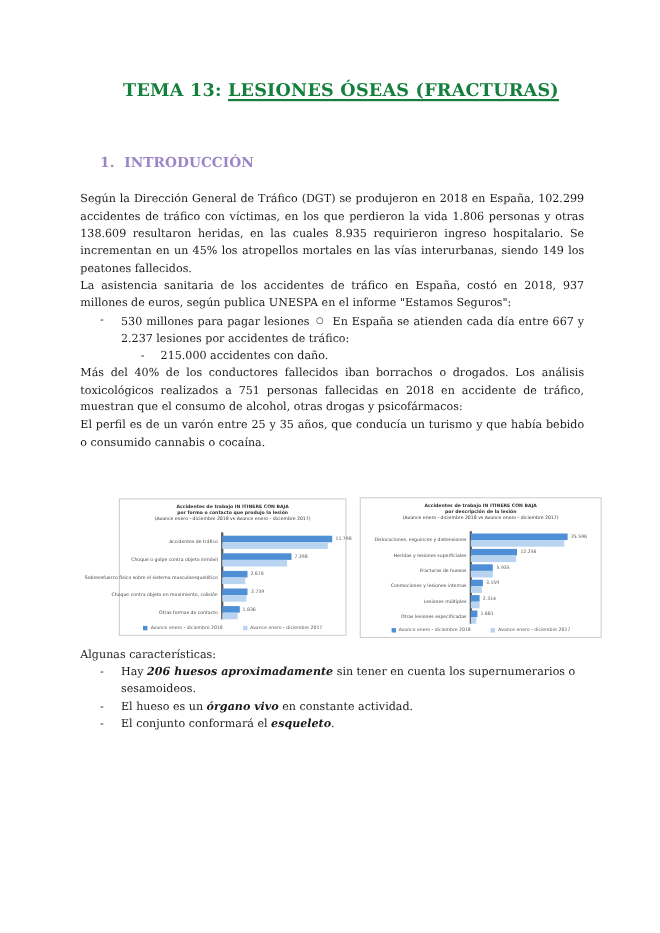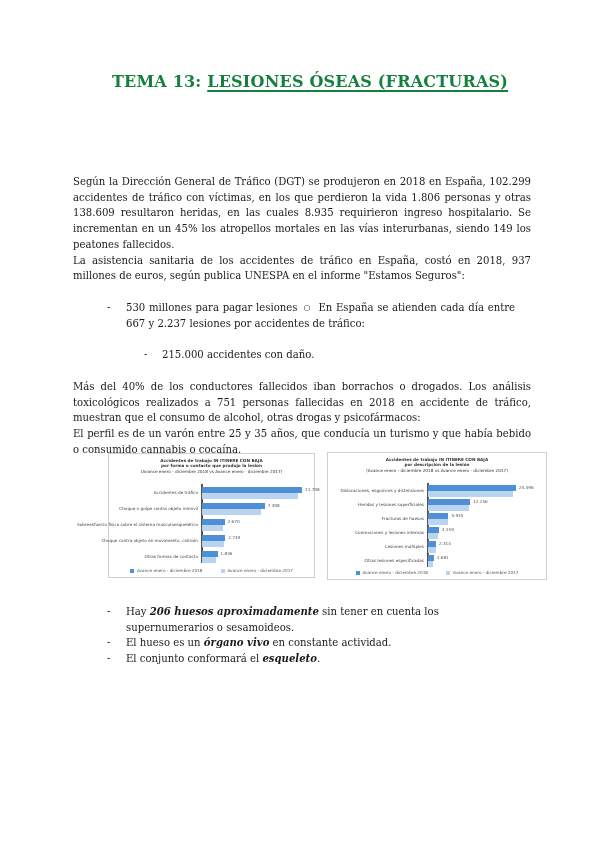"1. INTRODUCCIÓN" div.h1 { html: none -> <div> <span>1.</span><span>INTRODUCCIÓN</span> </div> }
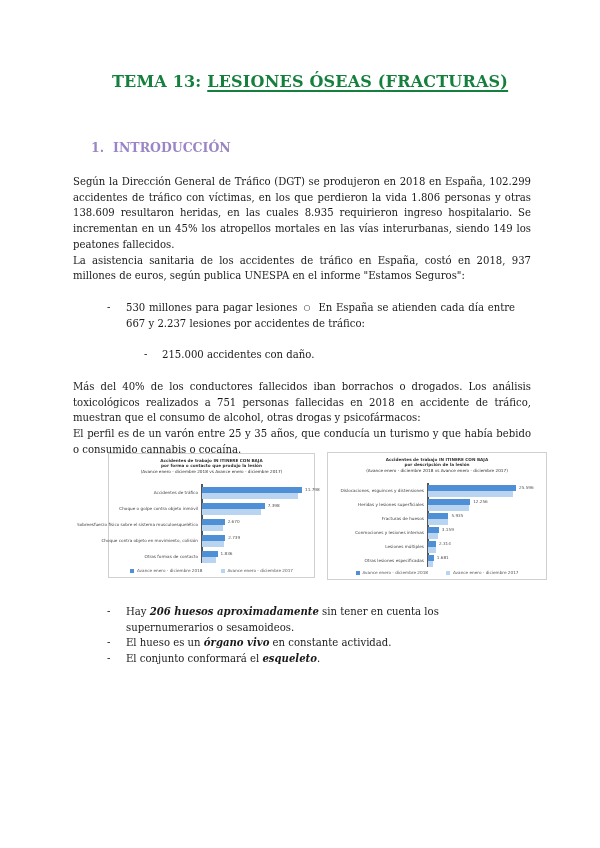"530 millones para pagar lesiones" ul.dash { margin: 16px -> 0 }
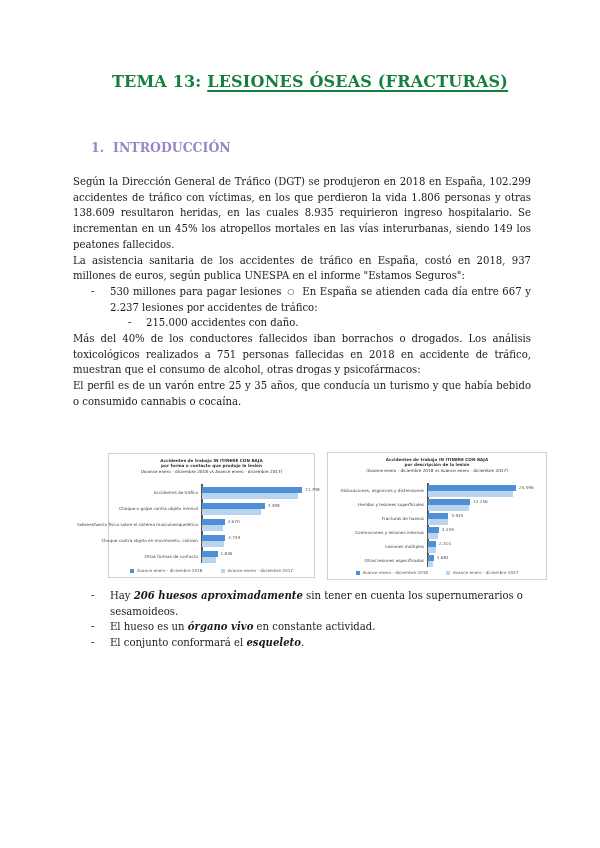"Algunas características:" p.p { html: none -> <p>Algunas características:</p> }
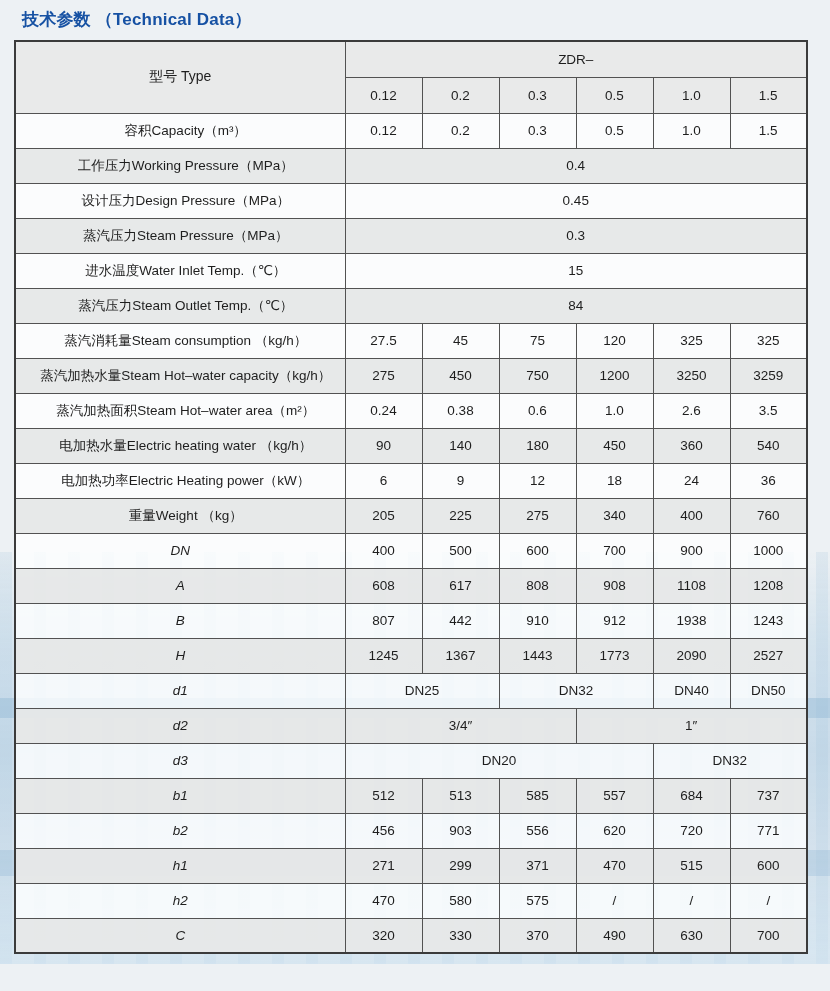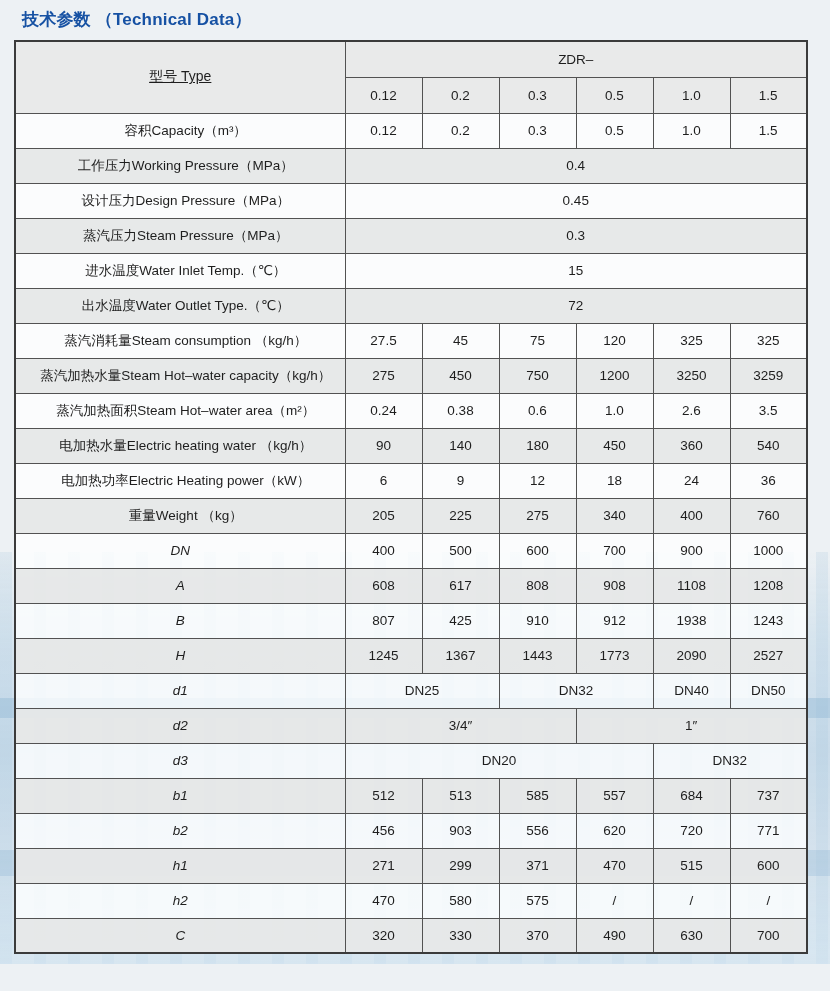"型号 Type" table.tech thead th.corner { text-decoration: underline -> none }
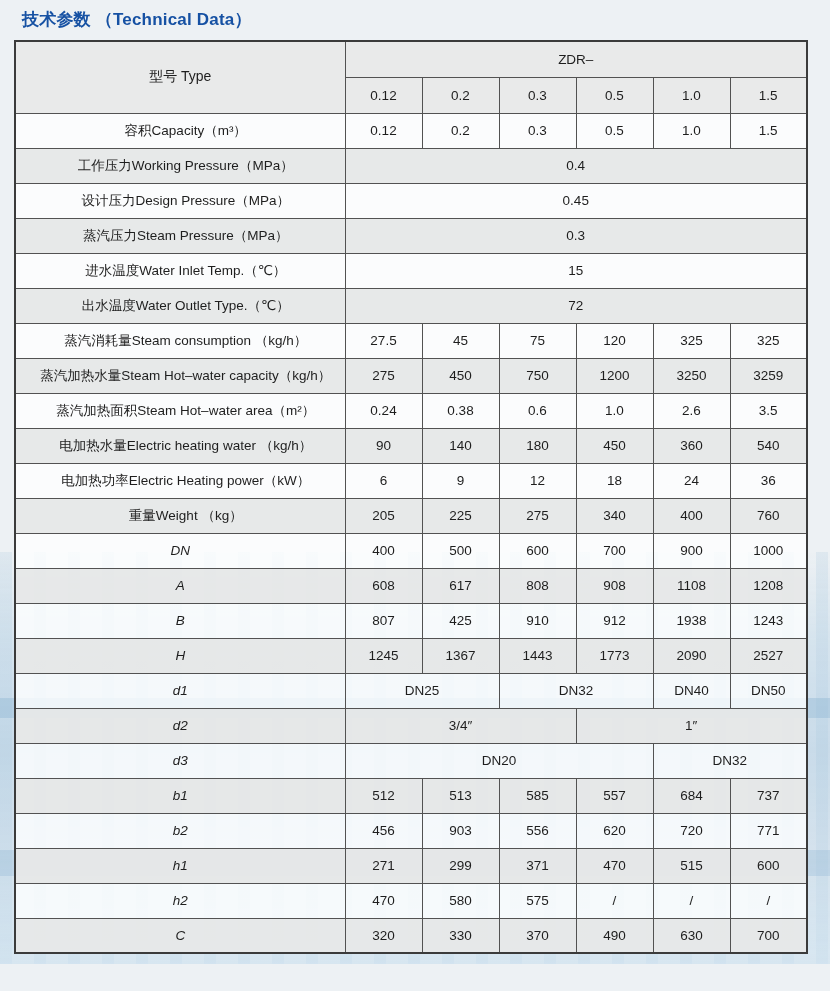"出水温度Water Outlet Type.（℃）" td.label-left { text: 出水温度Water Outlet Type -> 蒸汽压力Steam Outlet Temp }
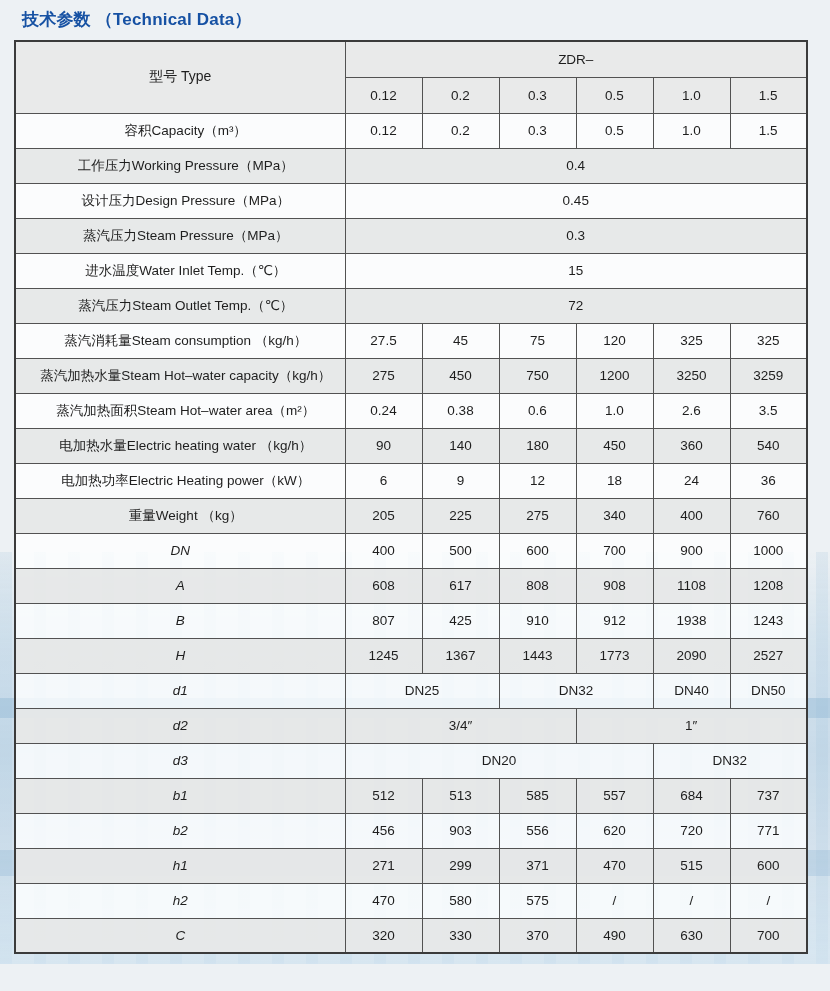"72" td { text: 72 -> 84 }
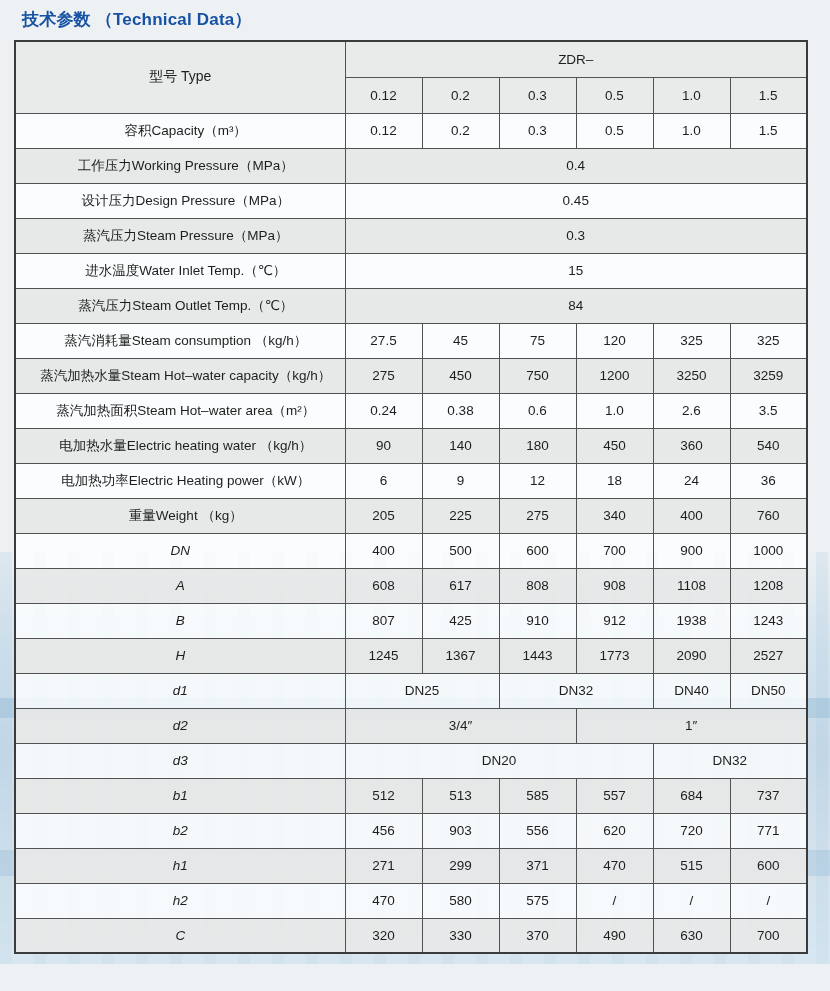"425" td { text: 425 -> 442 }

□ □ □ □

» **Task to complete**
Only the pictures stay behind; everything else in the data above is to be retyped exactly.

» **Exercise response**
"1. INTRODUCCIÓN" div.h1 { html: none -> <div> <span>1.</span><span>INTRODUCCIÓN</span> </div> }
"530 millones para pagar lesiones" ul.dash { margin: 16px -> 0 }
"Algunas características:" p.p { html: none -> <p>Algunas características:</p> }
"型号 Type" table.tech thead th.corner { text-decoration: underline -> none }
"出水温度Water Outlet Type.（℃）" td.label-left { text: 出水温度Water Outlet Type -> 蒸汽压力Steam Outlet Temp }
"72" td { text: 72 -> 84 }
"425" td { text: 425 -> 442 }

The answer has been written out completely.